======== GIVEN RECORDS ========

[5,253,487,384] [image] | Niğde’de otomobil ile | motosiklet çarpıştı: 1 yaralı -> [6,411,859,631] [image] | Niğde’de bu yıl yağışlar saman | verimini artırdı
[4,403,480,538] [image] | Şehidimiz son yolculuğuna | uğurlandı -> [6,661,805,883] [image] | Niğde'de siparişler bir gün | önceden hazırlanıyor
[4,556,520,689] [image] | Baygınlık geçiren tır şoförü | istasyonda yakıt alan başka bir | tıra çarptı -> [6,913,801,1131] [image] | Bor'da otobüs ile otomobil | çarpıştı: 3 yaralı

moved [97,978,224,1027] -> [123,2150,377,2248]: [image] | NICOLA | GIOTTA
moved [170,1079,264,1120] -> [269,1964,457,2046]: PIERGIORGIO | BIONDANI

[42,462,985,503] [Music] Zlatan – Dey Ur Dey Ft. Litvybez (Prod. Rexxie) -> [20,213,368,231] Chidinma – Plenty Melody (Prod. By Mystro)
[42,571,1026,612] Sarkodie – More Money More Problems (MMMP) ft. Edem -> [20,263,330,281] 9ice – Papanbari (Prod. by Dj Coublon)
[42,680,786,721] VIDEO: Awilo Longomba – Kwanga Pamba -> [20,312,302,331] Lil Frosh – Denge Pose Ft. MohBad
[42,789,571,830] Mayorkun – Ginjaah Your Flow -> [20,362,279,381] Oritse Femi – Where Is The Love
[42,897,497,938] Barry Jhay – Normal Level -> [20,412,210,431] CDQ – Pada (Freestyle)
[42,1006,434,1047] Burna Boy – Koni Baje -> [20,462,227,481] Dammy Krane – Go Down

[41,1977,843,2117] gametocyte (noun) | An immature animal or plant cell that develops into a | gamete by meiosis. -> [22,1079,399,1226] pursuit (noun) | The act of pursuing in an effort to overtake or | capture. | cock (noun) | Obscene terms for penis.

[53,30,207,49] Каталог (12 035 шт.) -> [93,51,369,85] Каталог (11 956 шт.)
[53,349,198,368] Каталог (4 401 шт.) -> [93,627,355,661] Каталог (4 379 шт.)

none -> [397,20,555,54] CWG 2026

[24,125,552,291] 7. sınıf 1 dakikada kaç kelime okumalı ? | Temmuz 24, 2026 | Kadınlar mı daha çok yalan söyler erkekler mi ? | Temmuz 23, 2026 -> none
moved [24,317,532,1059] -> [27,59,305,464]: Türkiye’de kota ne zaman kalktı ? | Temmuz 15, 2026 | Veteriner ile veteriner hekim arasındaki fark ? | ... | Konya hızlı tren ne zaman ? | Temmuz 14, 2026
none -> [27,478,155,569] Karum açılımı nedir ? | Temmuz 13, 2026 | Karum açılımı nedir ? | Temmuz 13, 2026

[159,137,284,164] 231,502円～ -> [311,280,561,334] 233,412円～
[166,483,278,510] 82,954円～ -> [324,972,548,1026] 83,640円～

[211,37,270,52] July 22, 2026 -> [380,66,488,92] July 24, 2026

========

The whole listing above is to be copied exactly.

**EXPECTED ANSWER**
[5,253,487,384] [image] | Niğde’de otomobil ile | motosiklet çarpıştı: 1 yaralı -> [6,411,859,631] [image] | Niğde’de bu yıl yağışlar saman | verimini artırdı
[4,403,480,538] [image] | Şehidimiz son yolculuğuna | uğurlandı -> [6,661,805,883] [image] | Niğde'de siparişler bir gün | önceden hazırlanıyor
[4,556,520,689] [image] | Baygınlık geçiren tır şoförü | istasyonda yakıt alan başka bir | tıra çarptı -> [6,913,801,1131] [image] | Bor'da otobüs ile otomobil | çarpıştı: 3 yaralı

moved [97,978,224,1027] -> [123,2150,377,2248]: [image] | NICOLA | GIOTTA
moved [170,1079,264,1120] -> [269,1964,457,2046]: PIERGIORGIO | BIONDANI

[42,462,985,503] [Music] Zlatan – Dey Ur Dey Ft. Litvybez (Prod. Rexxie) -> [20,213,368,231] Chidinma – Plenty Melody (Prod. By Mystro)
[42,571,1026,612] Sarkodie – More Money More Problems (MMMP) ft. Edem -> [20,263,330,281] 9ice – Papanbari (Prod. by Dj Coublon)
[42,680,786,721] VIDEO: Awilo Longomba – Kwanga Pamba -> [20,312,302,331] Lil Frosh – Denge Pose Ft. MohBad
[42,789,571,830] Mayorkun – Ginjaah Your Flow -> [20,362,279,381] Oritse Femi – Where Is The Love
[42,897,497,938] Barry Jhay – Normal Level -> [20,412,210,431] CDQ – Pada (Freestyle)
[42,1006,434,1047] Burna Boy – Koni Baje -> [20,462,227,481] Dammy Krane – Go Down

[41,1977,843,2117] gametocyte (noun) | An immature animal or plant cell that develops into a | gamete by meiosis. -> [22,1079,399,1226] pursuit (noun) | The act of pursuing in an effort to overtake or | capture. | cock (noun) | Obscene terms for penis.

[53,30,207,49] Каталог (12 035 шт.) -> [93,51,369,85] Каталог (11 956 шт.)
[53,349,198,368] Каталог (4 401 шт.) -> [93,627,355,661] Каталог (4 379 шт.)

none -> [397,20,555,54] CWG 2026

[24,125,552,291] 7. sınıf 1 dakikada kaç kelime okumalı ? | Temmuz 24, 2026 | Kadınlar mı daha çok yalan söyler erkekler mi ? | Temmuz 23, 2026 -> none
moved [24,317,532,1059] -> [27,59,305,464]: Türkiye’de kota ne zaman kalktı ? | Temmuz 15, 2026 | Veteriner ile veteriner hekim arasındaki fark ? | ... | Konya hızlı tren ne zaman ? | Temmuz 14, 2026
none -> [27,478,155,569] Karum açılımı nedir ? | Temmuz 13, 2026 | Karum açılımı nedir ? | Temmuz 13, 2026

[159,137,284,164] 231,502円～ -> [311,280,561,334] 233,412円～
[166,483,278,510] 82,954円～ -> [324,972,548,1026] 83,640円～

[211,37,270,52] July 22, 2026 -> [380,66,488,92] July 24, 2026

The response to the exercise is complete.